Everyone knows that cocker spaniels are uptight and a bit insecure. They are the canine version of Woody Allen: diminutive and a bit sad, often whiny, and barking at the slightest provocation.

I live next to a cocker spaniel, and while I have had very sweet moments with her, on balance she gives me little grace during my coming and going. Perhaps not surprisingly, she defends her owner–barking at me incessantly and like she’s never seen me or forgets our sweet moments–but is quiet and reserved, even bashful, when I see her during her owner’s absence. I suspect she is trying to earn her keep as a guard dog.

But everyone knows cocker spaniels will never be Guard Dogs. Guard Dogs are feared, but a cocker spaniel is not feared. It is a long-haired ottoman in motion.

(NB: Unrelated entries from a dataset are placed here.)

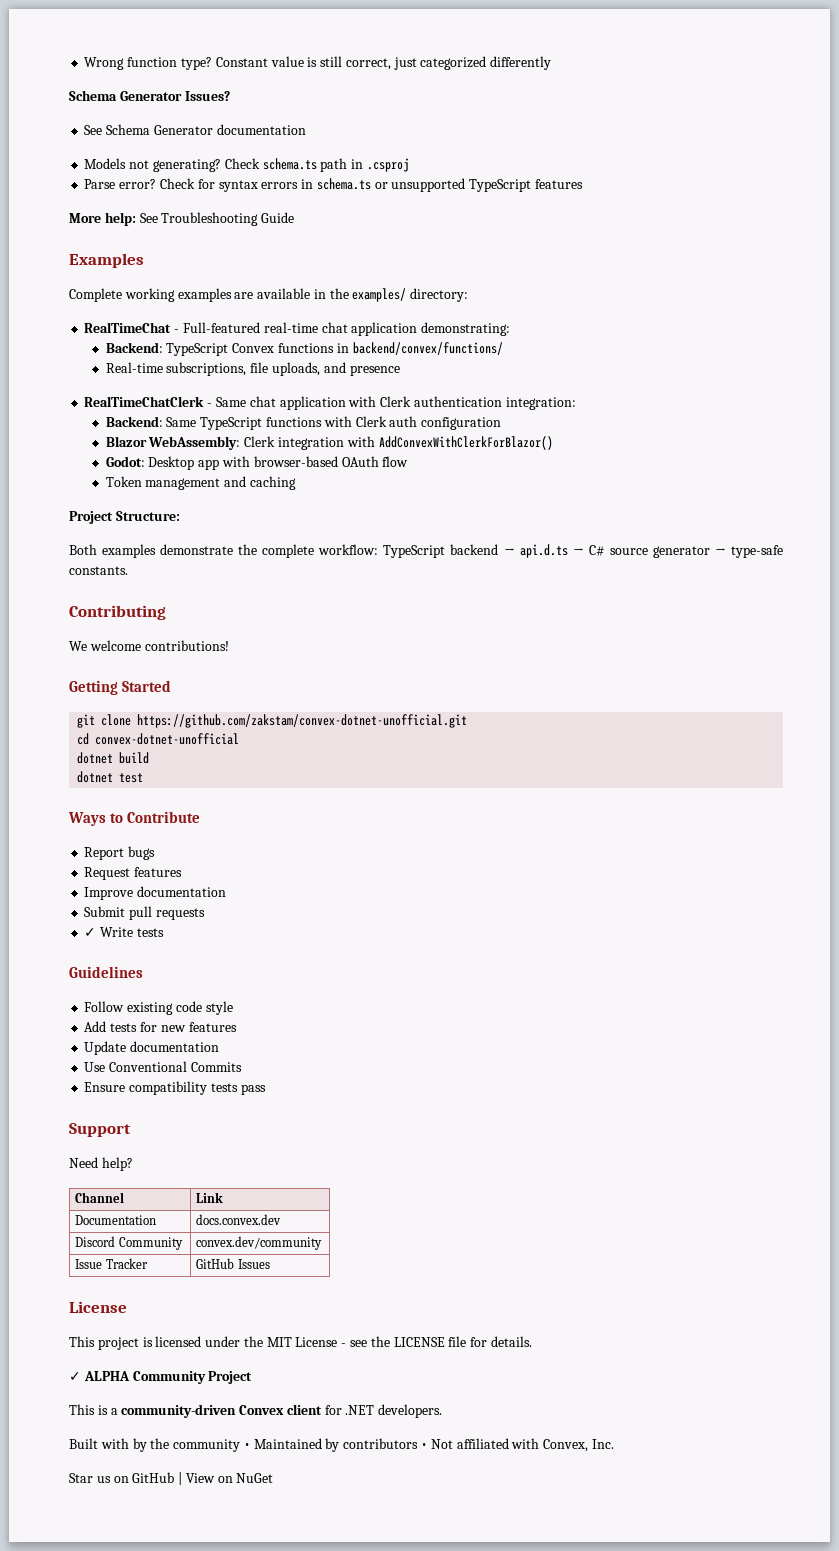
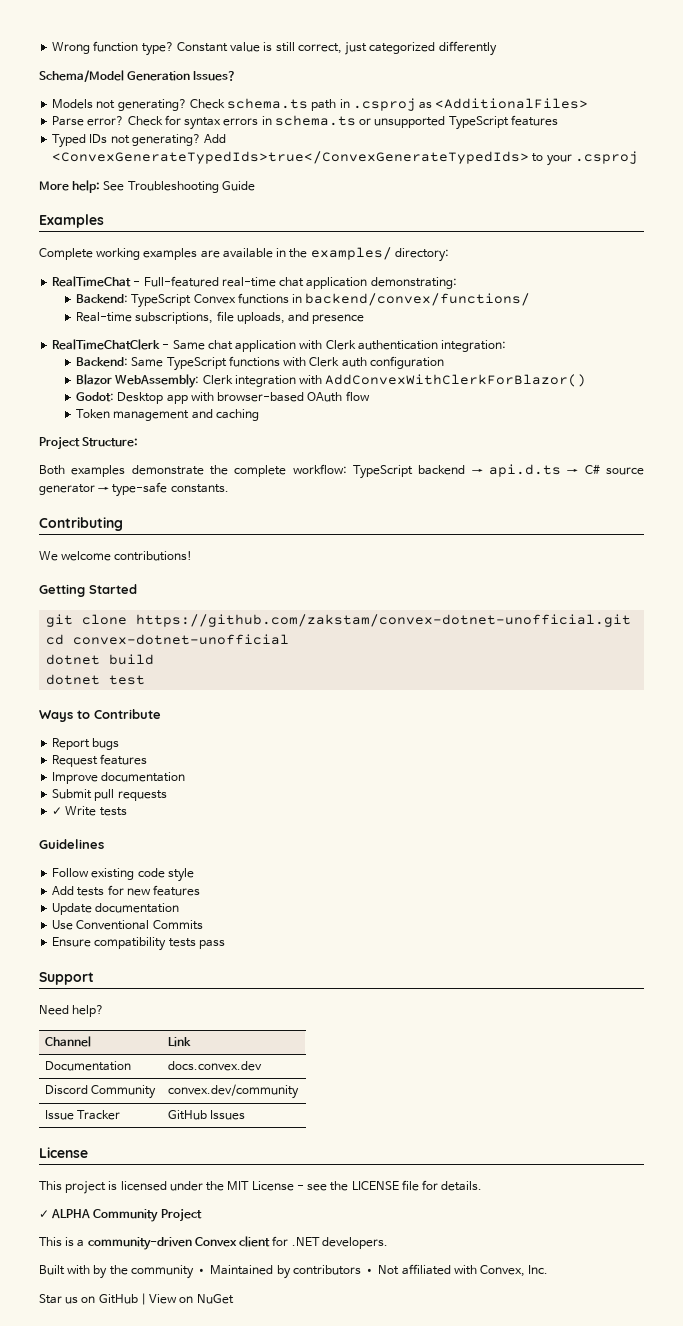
- Schema Generator Issues?
+ Schema/Model Generation Issues?
- See Schema Generator documentation
- Check schema.ts path in .csproj
+ Check schema.ts path in .csproj as <AdditionalFiles>
+ Typed IDs not generating? Add <ConvexGenerateTypedIds>true</ConvexGenerateTypedIds> to your .csproj

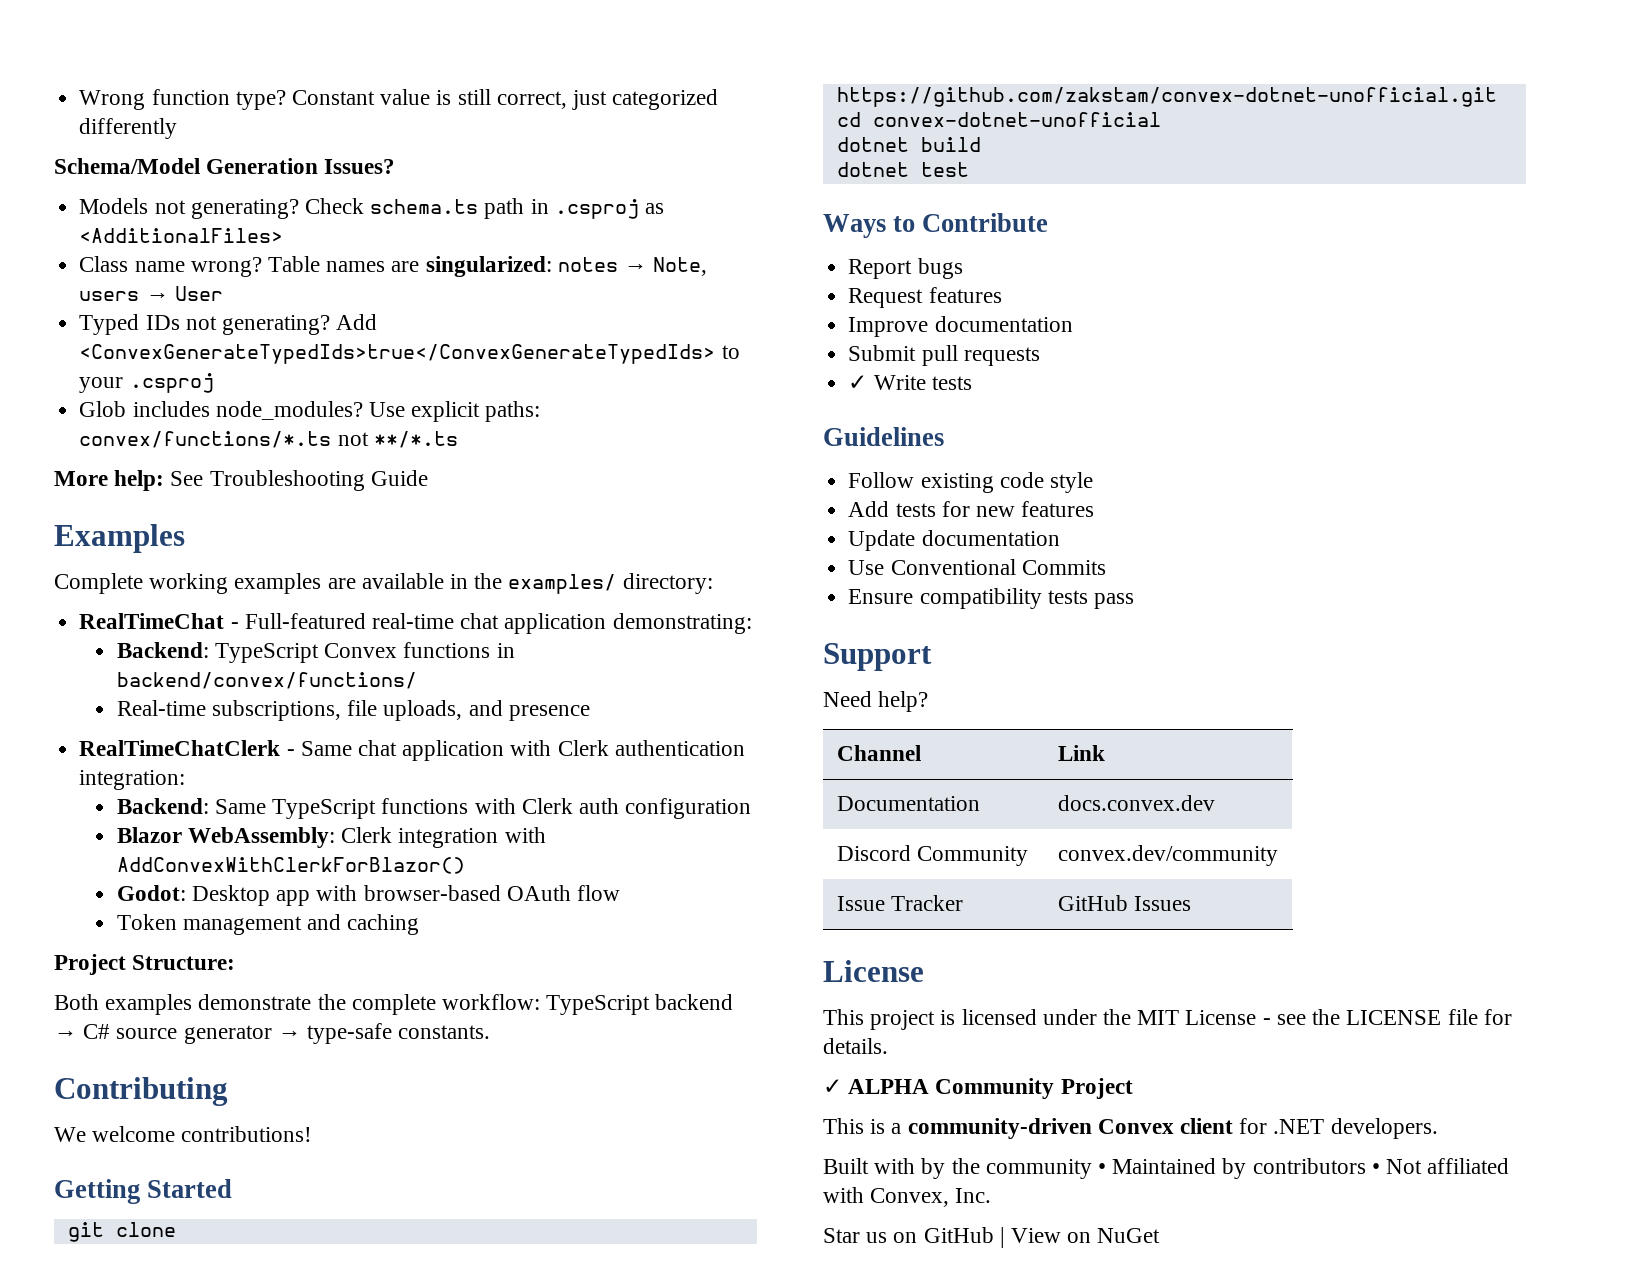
- Parse error? Check for syntax errors in schema.ts or unsupported TypeScript features
+ Class name wrong? Table names are singularized: notes → Note, users → User
+ Glob includes node_modules? Use explicit paths: convex/functions/*.ts not **/*.ts
- Both examples demonstrate the complete workflow: TypeScript backend → api.d.ts → C# source generator → type-safe constants.
+ Both examples demonstrate the complete workflow: TypeScript backend → C# source generator → type-safe constants.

And then there are the dogs on the other side of the fence. See Housing Situation diagram below.

2018_0418 dog run

The cocker spaniel (in chartreuse) is in either Position 2 at the side gate or, more often, Position 1 at the back gate off the courtyard as I drive in via the Gauntlet to park in the back yard by my garage apartment. I get barked at. Hearing the long-haired ottoman, the neighbor’s three dogs on the right come running to see what the excitement is. (It is the same every day, but as dogs are not so smart as cats, even if they are ten times as loyal, they think it’s a different 1998 Ford Contour and not the same one they’ve seen for two months with the same driver.) There is a chest-high faux wrought iron fence separating the properties. The two bigger neighbor dogs, a husky of some type and a brown mutt, run alongside and sometimes over each other, the brown mutt looking at the husky for encouragement, like, “We’re gonna bark at him again, right?” Then there’s a small gray dog, the size of a bullhorn, about which my landlady cautioned me once, “Don’t pet her. If you pet her, she will get very jealous if you go to pet any of the other dogs and she’ll try to bite them.”

My landlady doesn’t realize that this incentivizes me.

I was on my deck two nights ago, and the two larger dogs were barking at a neighbor’s unseen dog to the north. There was a slight opening at the bottom of the wood fence, and after consulting with the husky, the mutt started in, barking and tail furiously wagging. The husky watched with ears pricked up, tongue hanging out, panting. Tail raised in victory.

My father used to joke that during a slow part of any movie, the screenplay would surely indicate to the director, “Somewhere a dog was barking.”